El guía polaco nos contó también del Muselmann, el musulmán, el recluso de Auschwitz que abandonaba toda esperanza y decidía morir. Eran una suerte de cadáveres ambulantes que vagaban por el campo sin tener conciencia de nada, un haz de funciones físicas ya en agonía. Los musulmanes eran los que habían perdido la voluntad de vivir, las personas dominadas por un fatalismo absoluto. Su disponibilidad para la muerte no era, sin embargo, un acto de voluntad, sino una destrucción de la voluntad. Se conformaban con todo lo que les pasaba, porque su fuerza estaba mutilada y destruida.
—¿Cómo es posible que le guste a usted su trabajo —le preguntó Franz Geibel, uno de nuestros compañeros alemanes—, cómo puede recorrer varias veces al día este gran pozo de mierda?
—Yo fui uno de los primeros musulmanes —nos dijo—, erraba por el campo como un perro sarnoso, todo me era indiferente con tal de sobrevivir un día más. Llegué a Auschwitz en junio de 1940, permanecí aquí cuatro años. Perdí la fuerza y la salud, se me adormecieron los sentidos. Los musulmanes éramos tan débiles que nos dejábamos hacer cualquier cosa. Gente con la que no existía ningún terreno en común, ninguna posibilidad de comunicación, por eso nos despreciaban profundamente. Me daba igual ir a la cámara de gas o al infierno. Casi todos los musulmanes murieron en el campo, sólo un pequeño grupo sobrevivió, yo entre ellos. Se veían musulmanes a cada paso, en los huesos, con aspecto mugriento, la piel y la cara oscurecidas, la mirada perdida, los ojos hundidos, harapientos y malolientes.
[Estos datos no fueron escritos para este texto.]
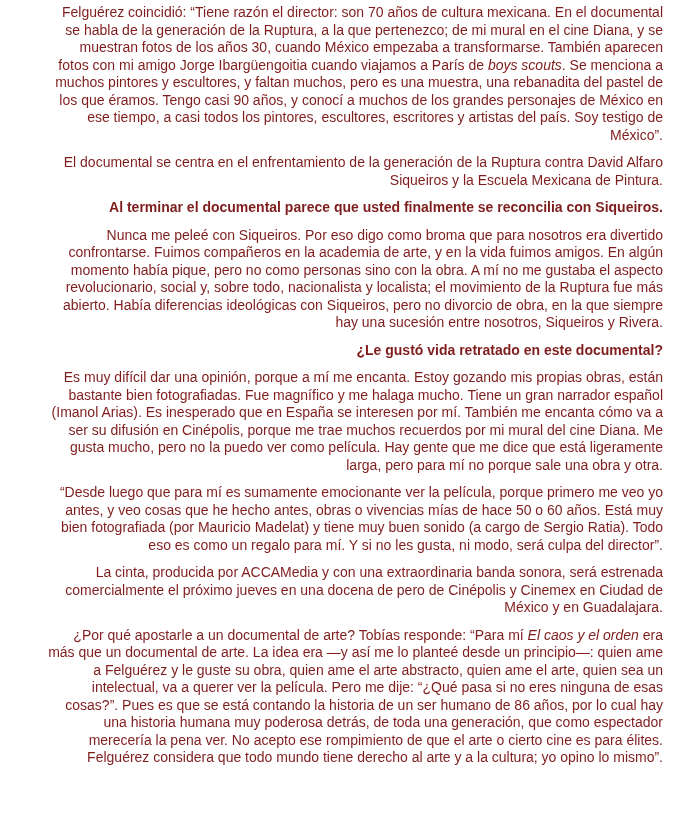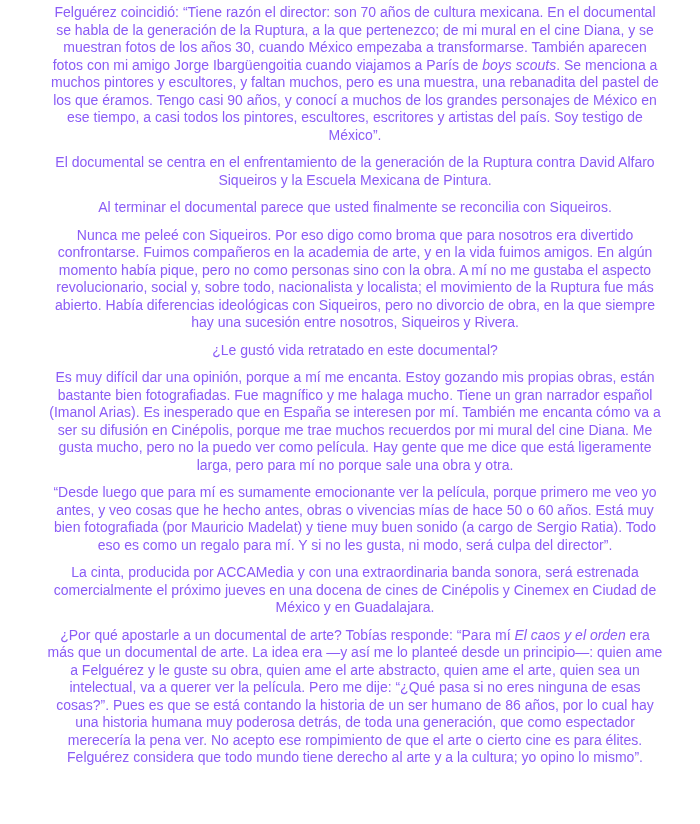"Felguérez coincidió: “Tiene razón el" .article { color: #8b5cf6 -> #7f1d1d; text-align: center -> right }
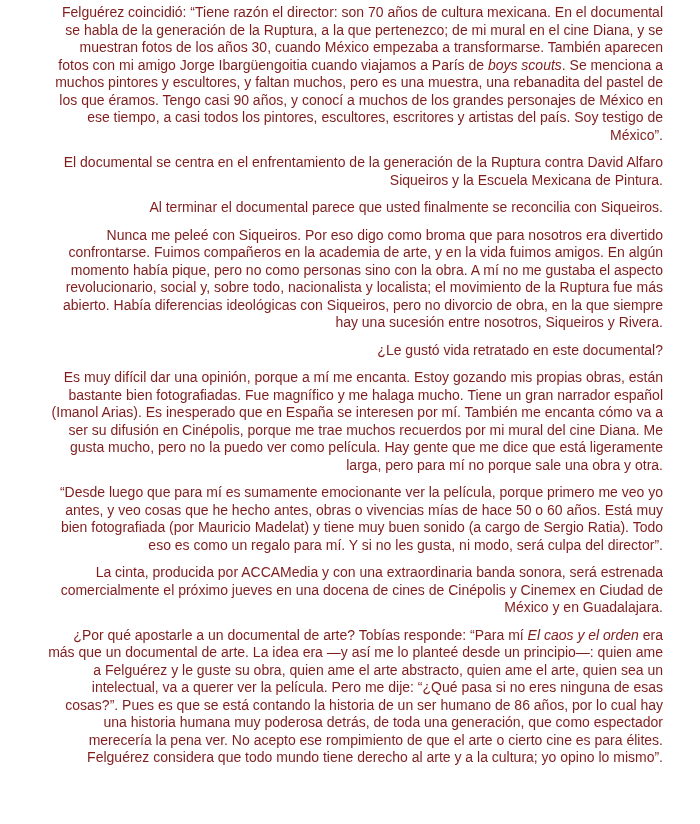"Al terminar el documental parece" .article p.bold { font-weight: normal -> bold }
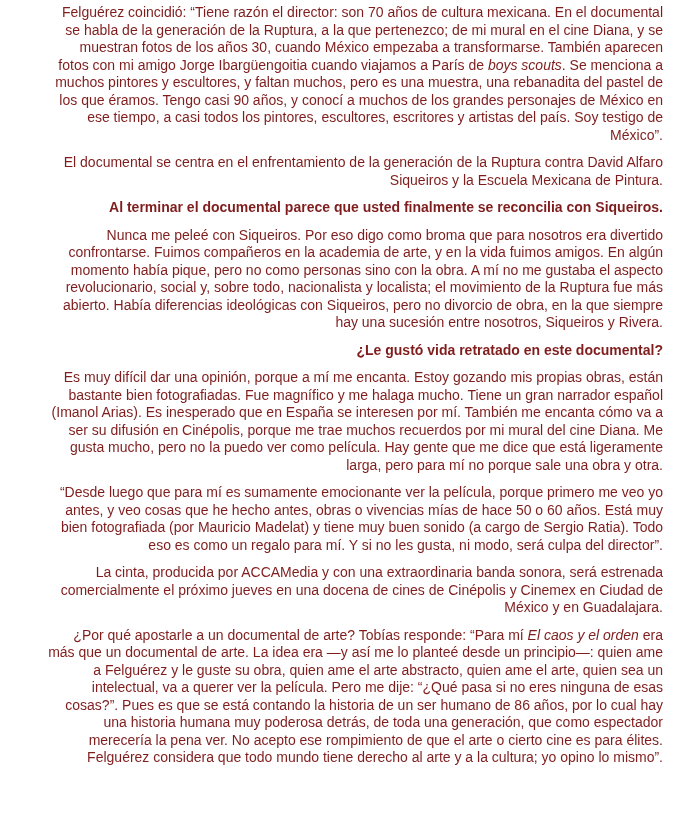"La cinta, producida por ACCAMedia" span { text: cines -> pero }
Nos movíamos con pasos lentos e inciertos. No hablábamos más que de nuestros recuerdos y de la comida: cuántos pedazos de papa tenía ayer la sopa, cuántos de carne de perro. Las cartas que nos llegaban al principio no servían de consuelo, eran un eterno reproche, un temor constante. Soñábamos con hurgar entre los restos de la cocina para procurarnos sobras de pan o granos de café.
Nos explicó que los musulmanes trabajaban por inercia o, mejor, hacían que trabajaban. Trataban de protegerse del peligro de la pulmonía, como los demás compañeros, con la característica posición encorvada, estirando lo más posible los omóplatos y moviendo paciente y rítmicamente las manos sobre el esternón. Así se calentaban durante veinticuatro horas, pero muchos fallecían en el ejercicio. Se hallaban débiles, exhaustos, con un cansancio de muerte. Alucinaban la comida. Soñaban con pan y sopa, pero al despertarse tenían un hambre insoportable. A menudo, después de un sueño lleno de comida y bebidas, algunos musulmanes se electrocutaban en las mallas.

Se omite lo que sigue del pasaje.